# random bleeding?



## thaim (Feb 6, 2009)

sometimes my dogs chin will start bleeding and i dont understand how that happens. he has these little bumps underneath his chin. i thought this was normal... but sometimes they would just end up bleeding.. what could be wrong??


----------



## StaffyDaddy (Mar 28, 2009)

from what i have seen, it could be papules that get irritated. papules, yes like humans get. Sort of like dog-acne. If a human picks at their "zits, pimples, blackheads" they are likely to bleed. I'm not saying that is definitely the answer, but I'm almost positive.
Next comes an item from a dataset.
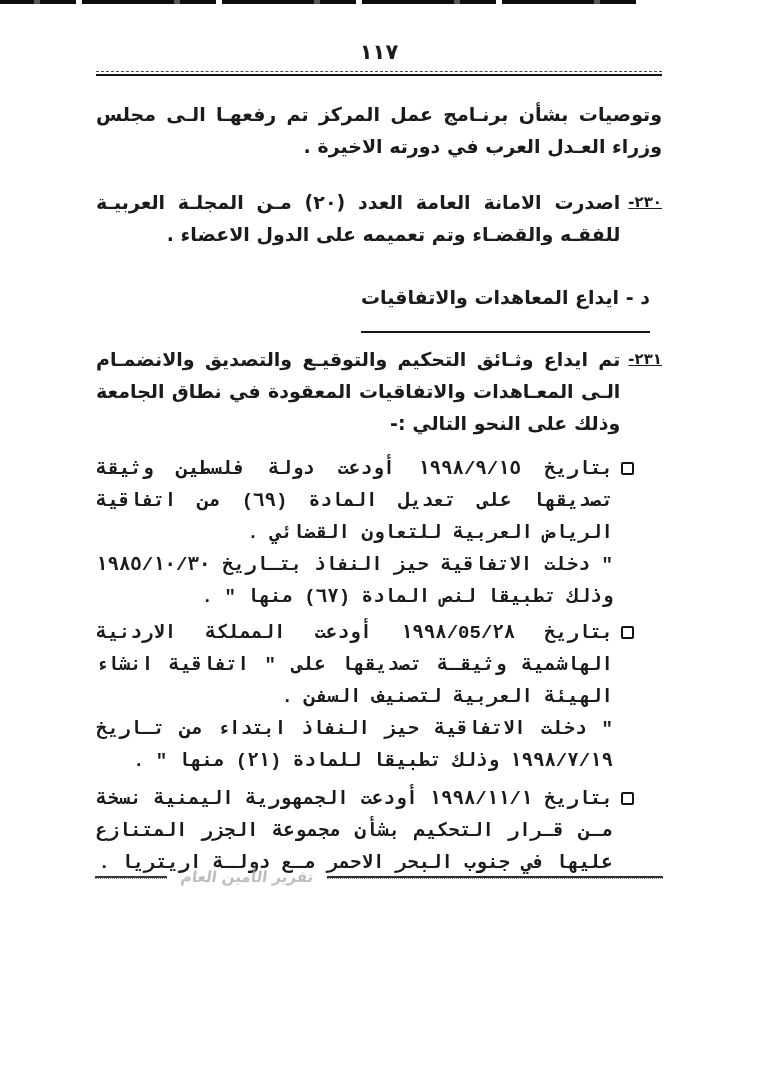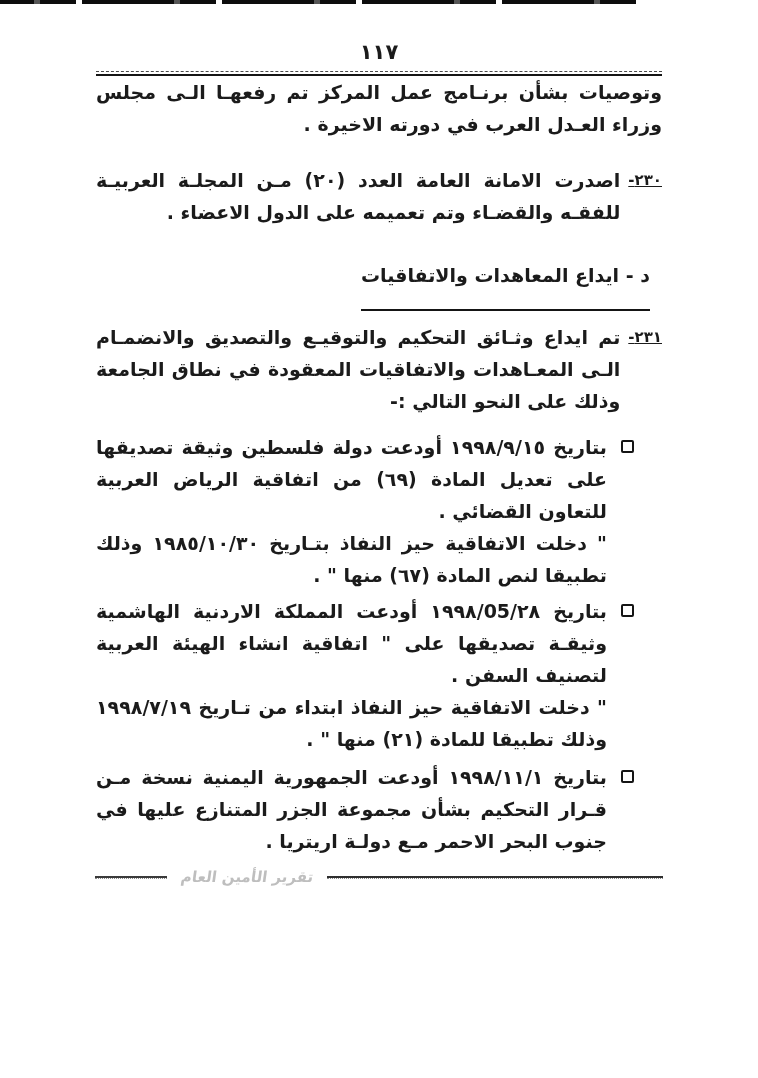"وتوصيات بشأن برنـامج عمل المركز" .intro { margin-top: none -> 22px }
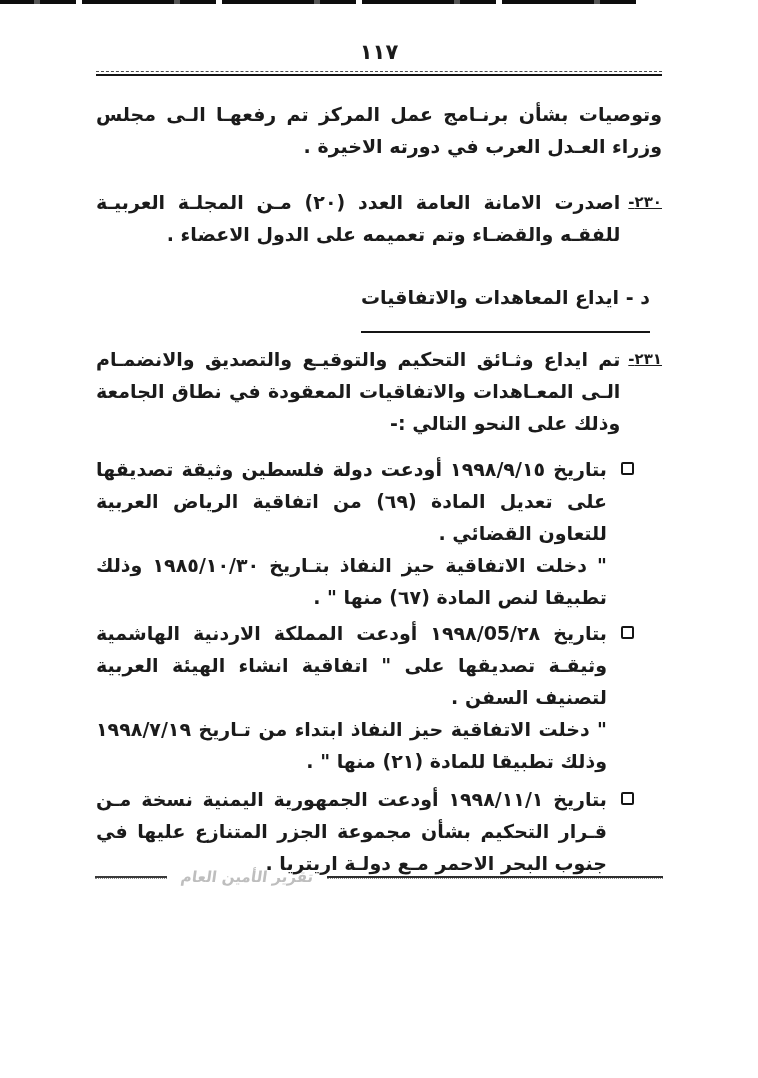"بتاريخ ١٩٩٨/٩/١٥ أودعت دولة فلسطين" .deposit { font-family: none -> Liberation Mono, monospace; gap: 14px -> 8px }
And if that's the case, antibiotics from the vet should clear that up, or at least keep them minimal and the irritation shouldnt be as bad


----------



## thaim (Feb 6, 2009)

nvm i just read that its acne haha kinda wierd how dogs get acne.. haha thanks staffy for the reply.. i read that you can also clean ur dogs chin with a hot towel after every meal and that should clear it up. if not then im gona have to visit the vet.. haha


----------



## StaffyDaddy (Mar 28, 2009)

ANYONE ELSE?


----------



## alphamum82 (Mar 18, 2009)

I have never heard of acne on dogs! But at least now I read this and have something to ponder if that ever happens!


----------



## pitbulljojo (Apr 2, 2009)

If you use a hot towel it will bring any puss to the surface and increase blood supply to the area. You could try cortisone cream {for people} - use the cream not the ointment or use neosporin cream. Cream works better because it soffens the scabs and the skin around. If you dog isn't too sensative try Psoriosin {people oint}. It will dry up the scabs - but it stings. I found the stuff in the tub stays on better. By the way it stinks !!!!


----------



## thaim (Feb 6, 2009)

so is increasing blood supply to the area a good thing or a bad thing.. lol


----------



## StaffyDaddy (Mar 28, 2009)

if it is acne, its similar to human acne. you dont want to rush blood and puss out without killing the bacteria causing it. find a mild antibiotic and try that


----------



## rosesandthorns (Nov 1, 2008)

Witch hazel works really well for this too. Don't use peroxide.


----------



## performanceknls (Apr 4, 2009)

Most dogs grow out of the acne stage, I am assuming your dog is young. I would use a triple antibiotic cream if you need too but usually it goes away on it's own. I have had several dogs have this over the years and never had to "treat" for it, it always went away. When I say a young dog I mean under 12 months.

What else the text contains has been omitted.